A empresa Avatin, especializada em produtos de cosméticos e beleza, deixará a disposição o ‘Spa dos Pés’, gratuito. O empreendimento colocou à disposição massoterapeuta e ofurô para tratar e relaxar o pé. “Tira as impurezas dos pés, faz a esfoliação e cuida da pele. Temos produtos específicos para cuidar bem de nossas mulheres”, frisou a gerente Ane Souza. Para quem pretende realçar a beleza, a Comepi e O Boticário ofertarão às interessadas serviços de maquiagem.

Como a época sugere presentes a pessoas especiais, os clientes Roraima Garden Shopping encontrarão artesanatos e plantas na feirinha montada especialmente para a ocasião. A Arte Flor, por exemplo, colocará arranjos para decoração e flores para presentes, inclusive com caixinha personalizada. Os preços variam de R$ 5 a R$ 25 reais.

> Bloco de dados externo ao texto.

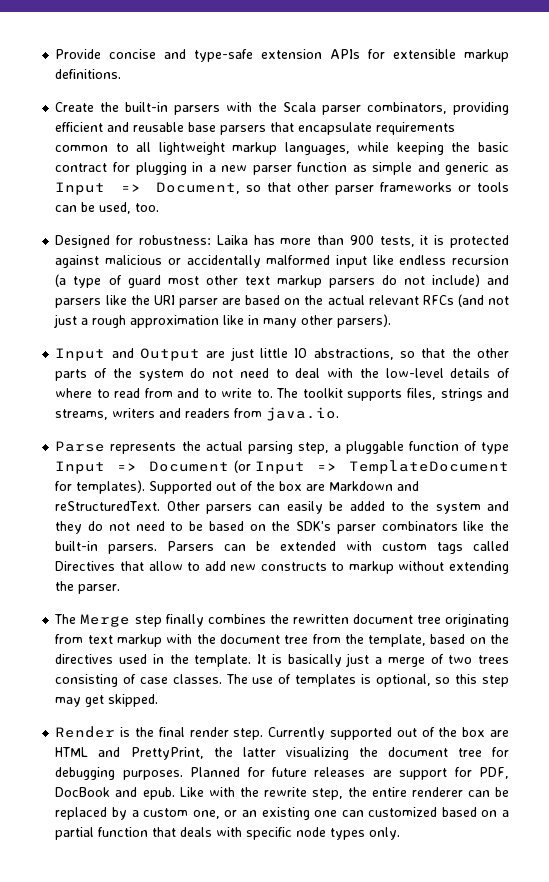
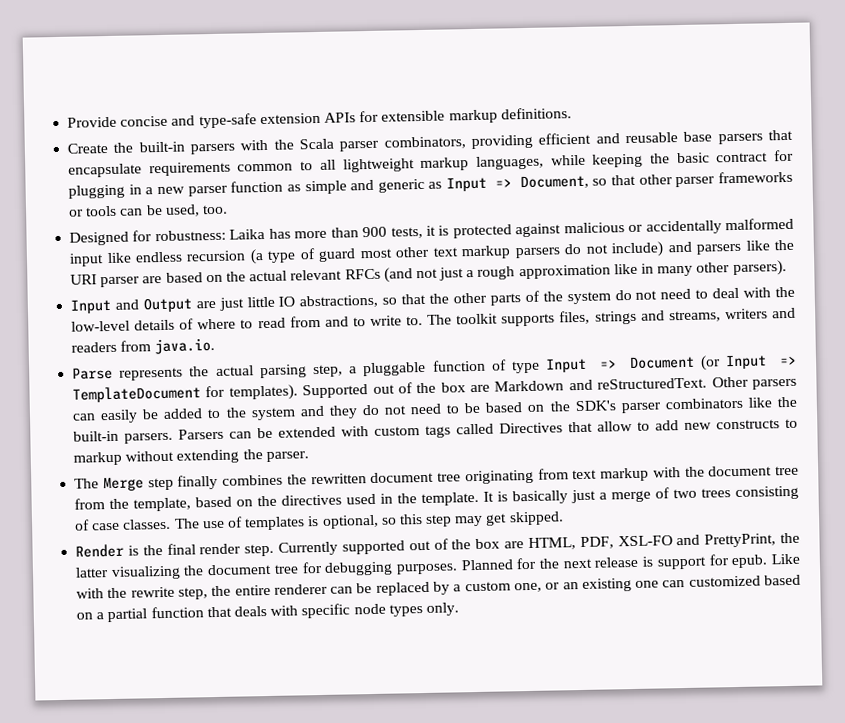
- Currently supported out of the box are HTML and PrettyPrint, the latter visualizing the document tree for debugging purposes.
+ Currently supported out of the box are HTML, PDF, XSL-FO and PrettyPrint, the latter visualizing the document tree for debugging purposes.
- Planned for future releases are support for PDF, DocBook and epub.
+ Planned for the next release is support for epub.

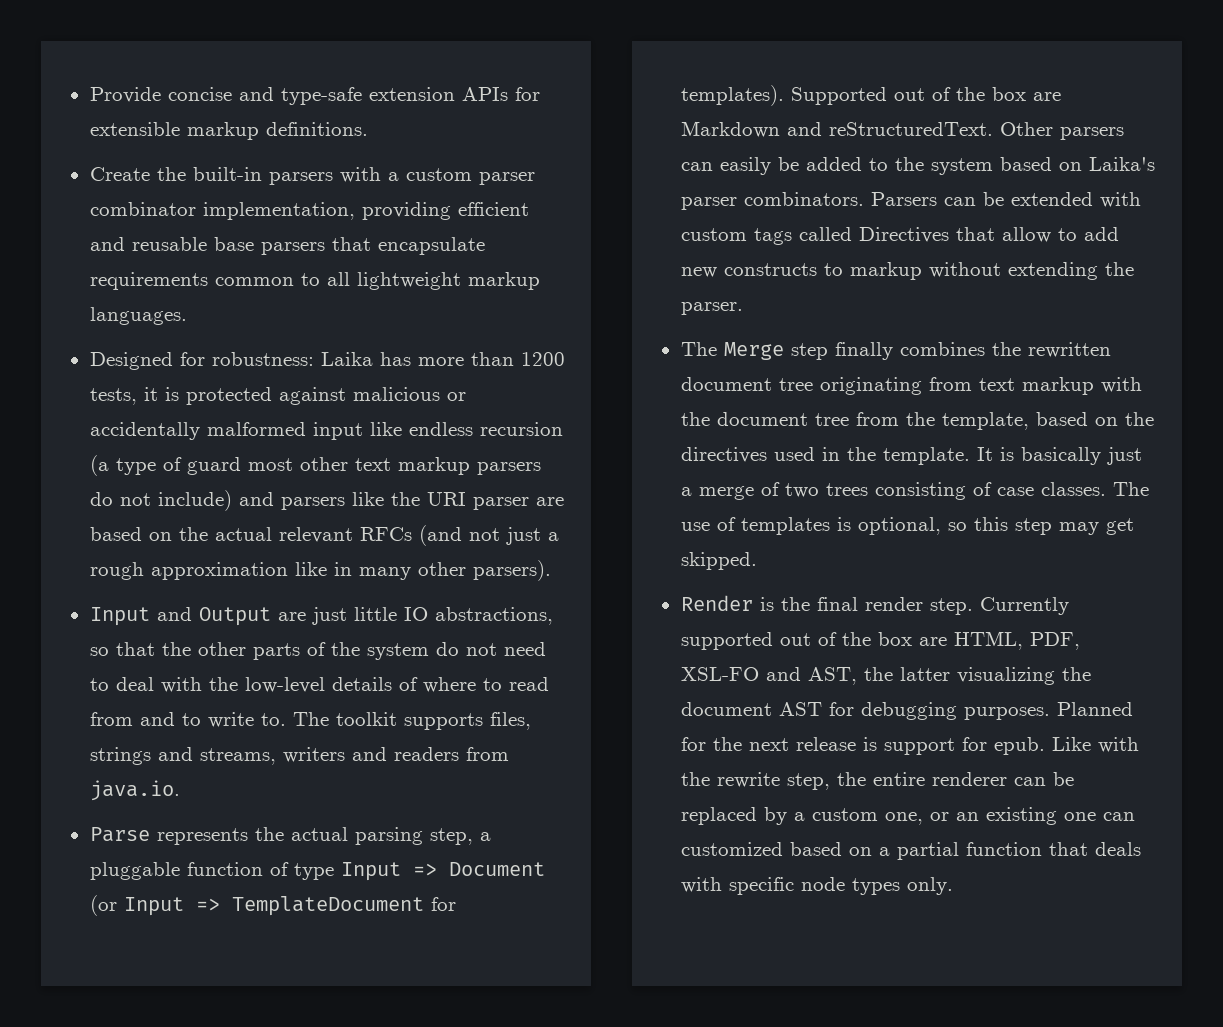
- Create the built-in parsers with the Scala parser combinators, providing efficient and reusable base parsers that encapsulate requirements common to all lightweight markup languages, while keeping the basic contract for plugging in a new parser function as simple and generic as Input => Document, so that other parser frameworks or tools can be used, too.
+ Create the built-in parsers with a custom parser combinator implementation, providing efficient and reusable base parsers that encapsulate requirements common to all lightweight markup languages.
- Designed for robustness: Laika has more than 900 tests, it is protected against malicious or accidentally malformed input like endless recursion (a type of guard most other text markup parsers do not include) and parsers like the URI parser are based on the actual relevant RFCs (and not just a rough approximation like in many other parsers).
+ Designed for robustness: Laika has more than 1200 tests, it is protected against malicious or accidentally malformed input like endless recursion (a type of guard most other text markup parsers do not include) and parsers like the URI parser are based on the actual relevant RFCs (and not just a rough approximation like in many other parsers).
- Other parsers can easily be added to the system and they do not need to be based on the SDK's parser combinators like the built-in parsers.
+ Other parsers can easily be added to the system based on Laika's parser combinators.
- Currently supported out of the box are HTML, PDF, XSL-FO and PrettyPrint, the latter visualizing the document tree for debugging purposes.
+ Currently supported out of the box are HTML, PDF, XSL-FO and AST, the latter visualizing the document AST for debugging purposes.

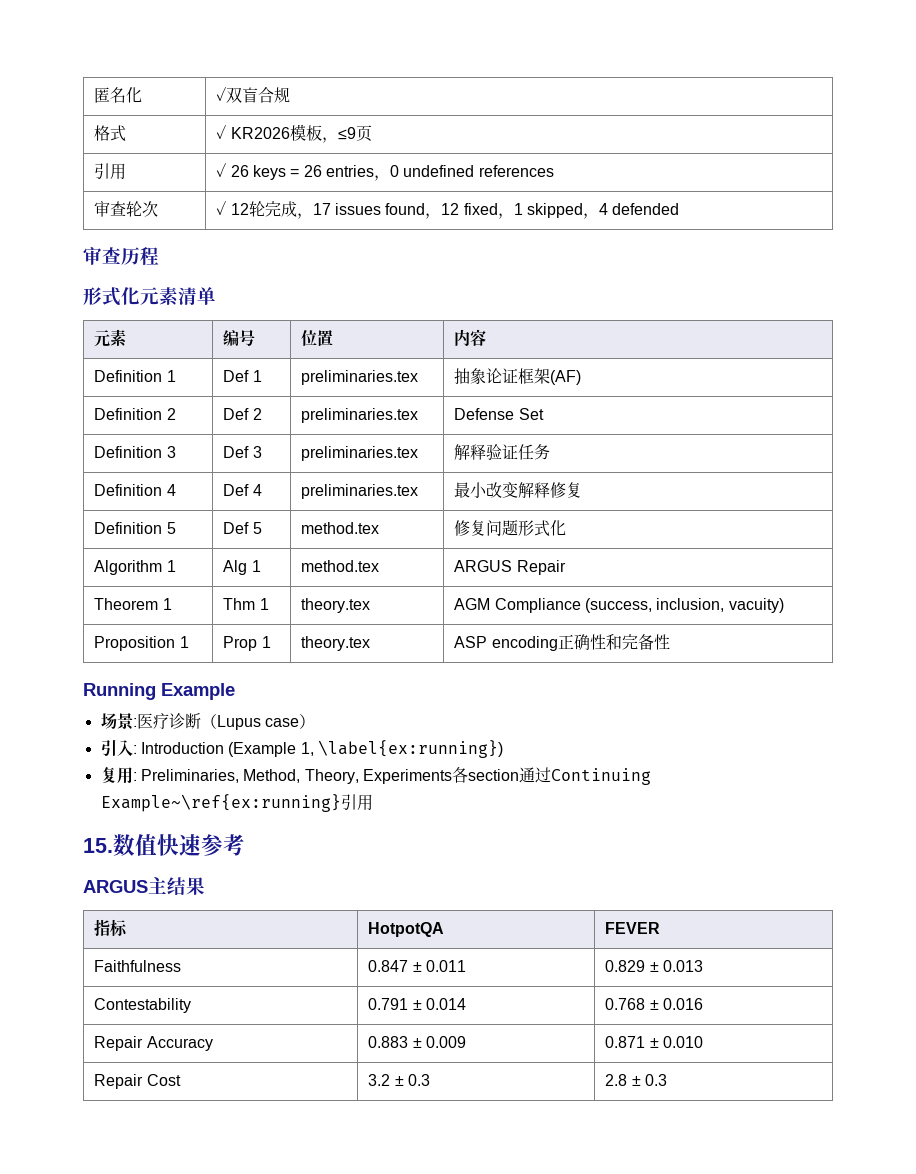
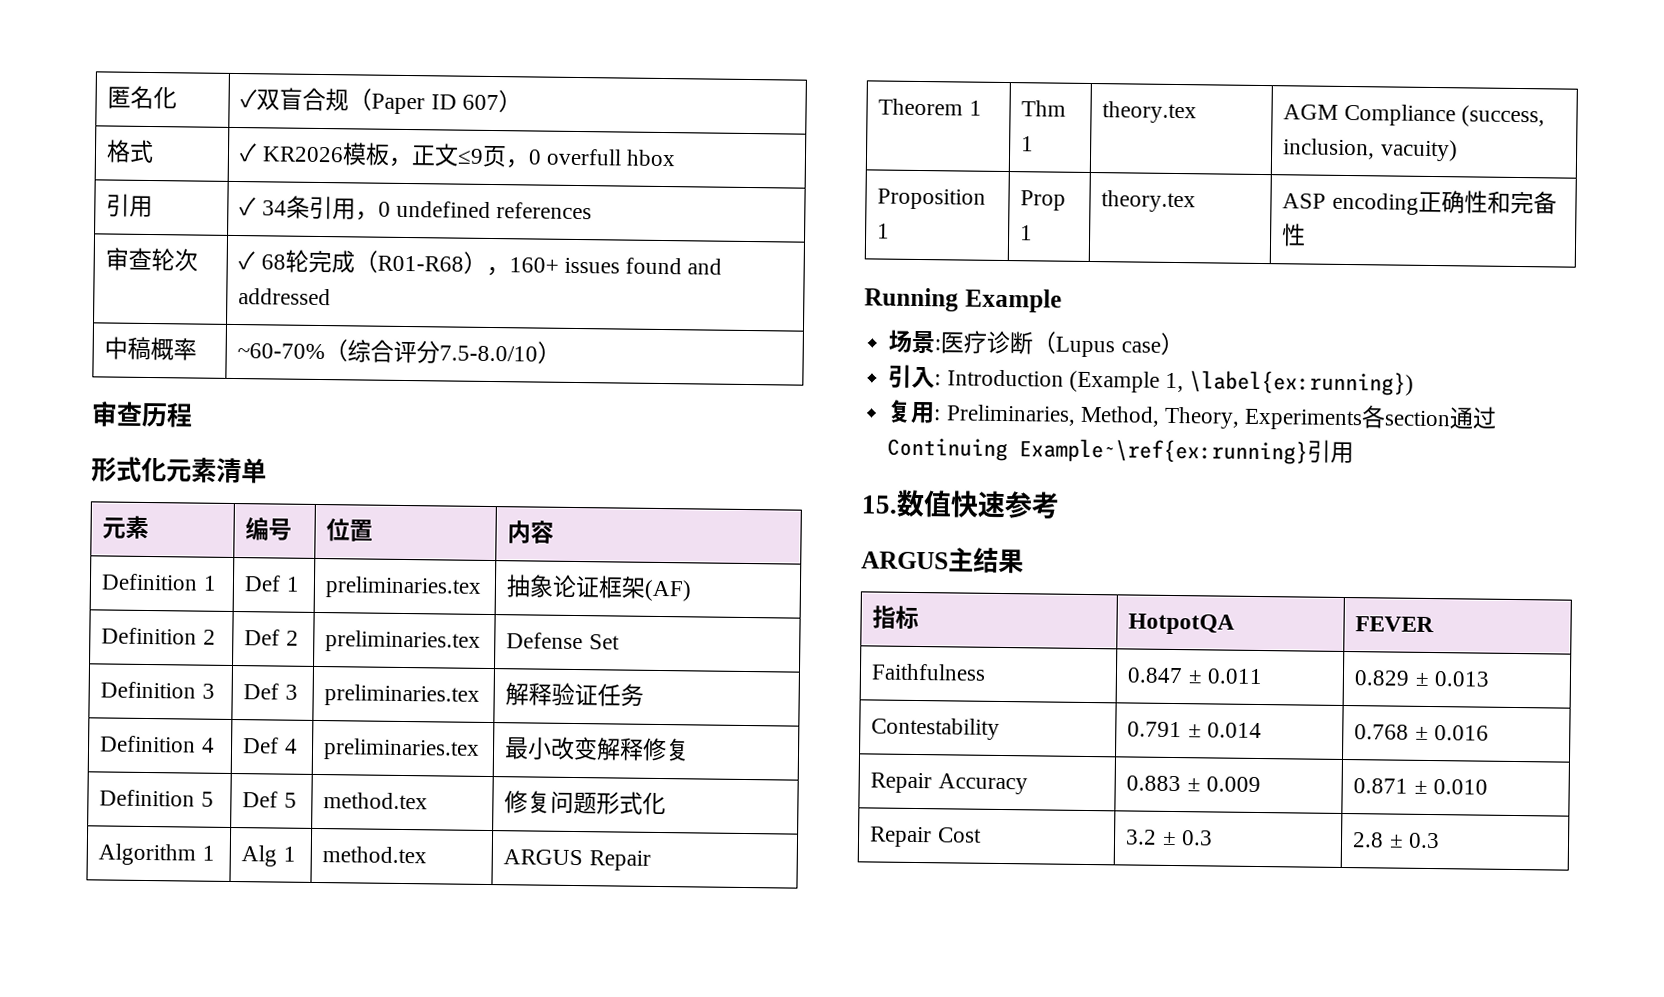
- 匿名化 | ✓双盲合规
+ 匿名化 | ✓双盲合规（Paper ID 607）
- 格式 | ✓ KR2026模板，≤9页
+ 格式 | ✓ KR2026模板，正文≤9页，0 overfull hbox
- 引用 | ✓ 26 keys = 26 entries，0 undefined references
+ 引用 | ✓ 34条引用，0 undefined references
- 审查轮次 | ✓ 12轮完成，17 issues found，12 fixed，1 skipped，4 defended
+ 审查轮次 | ✓ 68轮完成（R01-R68），160+ issues found and addressed
+ 中稿概率 | ~60-70%（综合评分7.5-8.0/10）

Mas se a ideia for itens para decoração, a Denacor deixará à mostra itens em madeira, MDF e vidro, com preços de R$ 20 a R$ 180 reais. “Estamos com expectativa de atender a todos os frequentadores do Shopping”, frisou a artesã Dena Melo.

MÚSICA – No sábado (9), a banda Belle Canson, especializada em casamentos e eventos corporativos, executará músicas clássicas e modernas. Formada pelos músicos Matheus (violino), Carol (violoncelo), Ivan (viola), Pablo (teclado e voz), Silas (violão), Priscila (voz), André (cajon), o grupo promete agitar.

Entre as músicas do repertório estão Velha Infância (Os Tribalhistas), Que sorte a nossa (Matheus e Kauan), Favela (Alok), Halo (Beyoncé), Viva La Vida (Coldplay), entre outros.

São parceiras do Espaço Mulher do Roraima Garden Shopping: Avatin, Comepi, D’Princesas, O Boticário, Depyl Action, Beleza Cosméticos, Dena Decor, Arte Flor, Wazaká e Ateliê Zamberking.